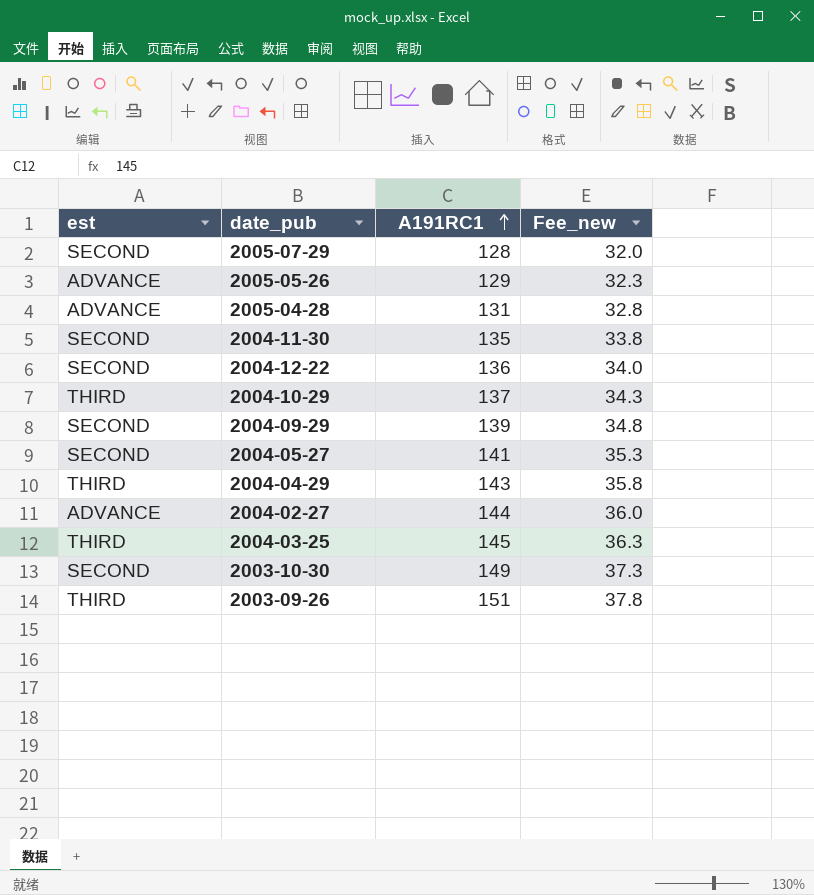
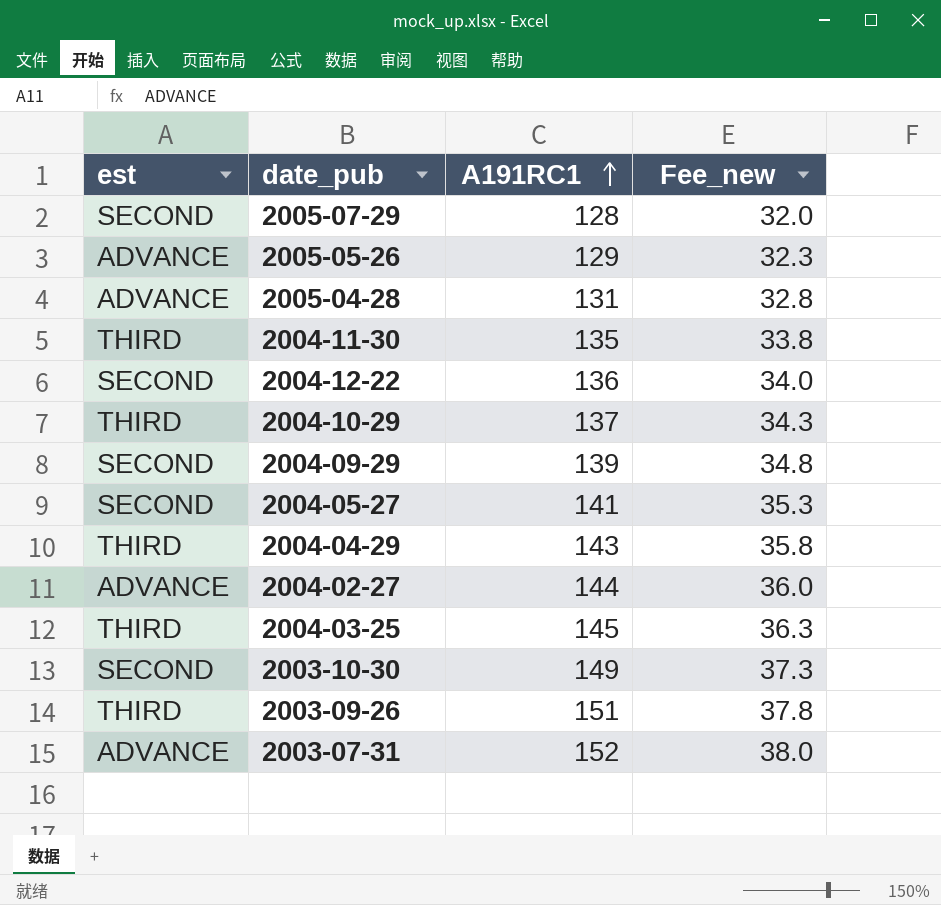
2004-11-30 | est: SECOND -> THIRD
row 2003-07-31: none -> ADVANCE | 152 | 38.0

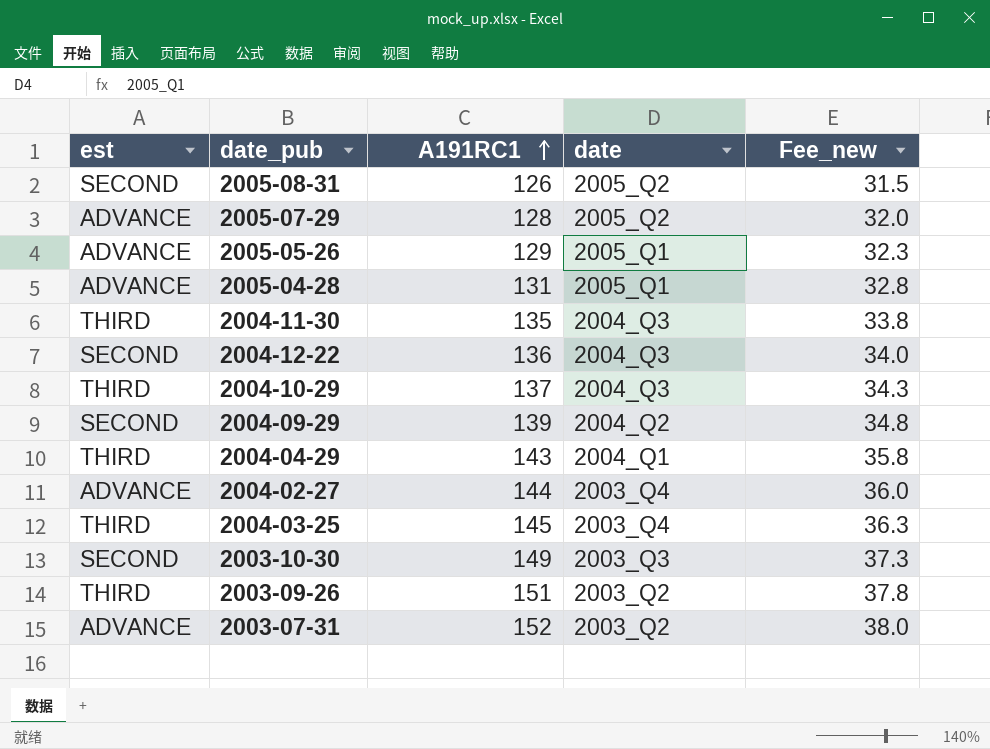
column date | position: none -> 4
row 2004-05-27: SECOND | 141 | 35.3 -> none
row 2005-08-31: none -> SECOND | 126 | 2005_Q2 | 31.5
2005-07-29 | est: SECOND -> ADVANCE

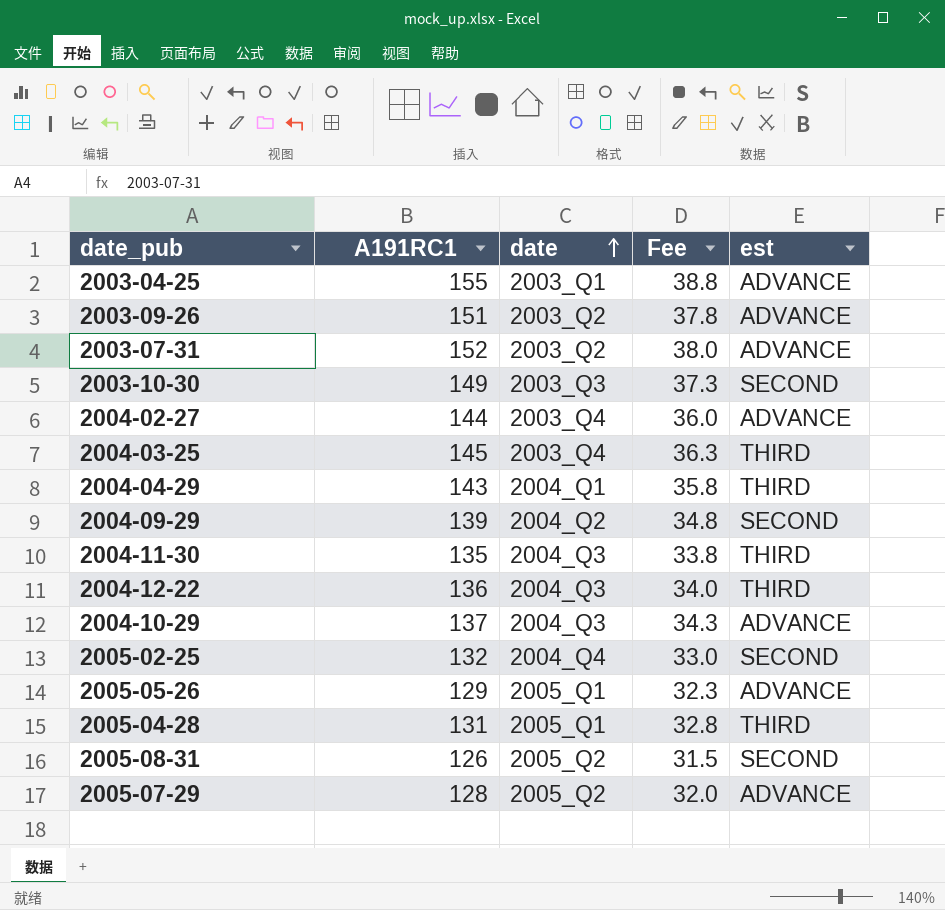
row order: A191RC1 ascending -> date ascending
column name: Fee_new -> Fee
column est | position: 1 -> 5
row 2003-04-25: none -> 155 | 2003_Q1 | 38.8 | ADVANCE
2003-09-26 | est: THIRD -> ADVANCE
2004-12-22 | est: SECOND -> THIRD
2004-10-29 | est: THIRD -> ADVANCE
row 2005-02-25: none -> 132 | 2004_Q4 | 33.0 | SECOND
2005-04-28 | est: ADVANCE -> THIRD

****************

Exercise directions - Repeat the records above exactly, leaving out any pictures they contain.

Output of the task -
2004-11-30 | est: SECOND -> THIRD
row 2003-07-31: none -> ADVANCE | 152 | 38.0

column date | position: none -> 4
row 2004-05-27: SECOND | 141 | 35.3 -> none
row 2005-08-31: none -> SECOND | 126 | 2005_Q2 | 31.5
2005-07-29 | est: SECOND -> ADVANCE

row order: A191RC1 ascending -> date ascending
column name: Fee_new -> Fee
column est | position: 1 -> 5
row 2003-04-25: none -> 155 | 2003_Q1 | 38.8 | ADVANCE
2003-09-26 | est: THIRD -> ADVANCE
2004-12-22 | est: SECOND -> THIRD
2004-10-29 | est: THIRD -> ADVANCE
row 2005-02-25: none -> 132 | 2004_Q4 | 33.0 | SECOND
2005-04-28 | est: ADVANCE -> THIRD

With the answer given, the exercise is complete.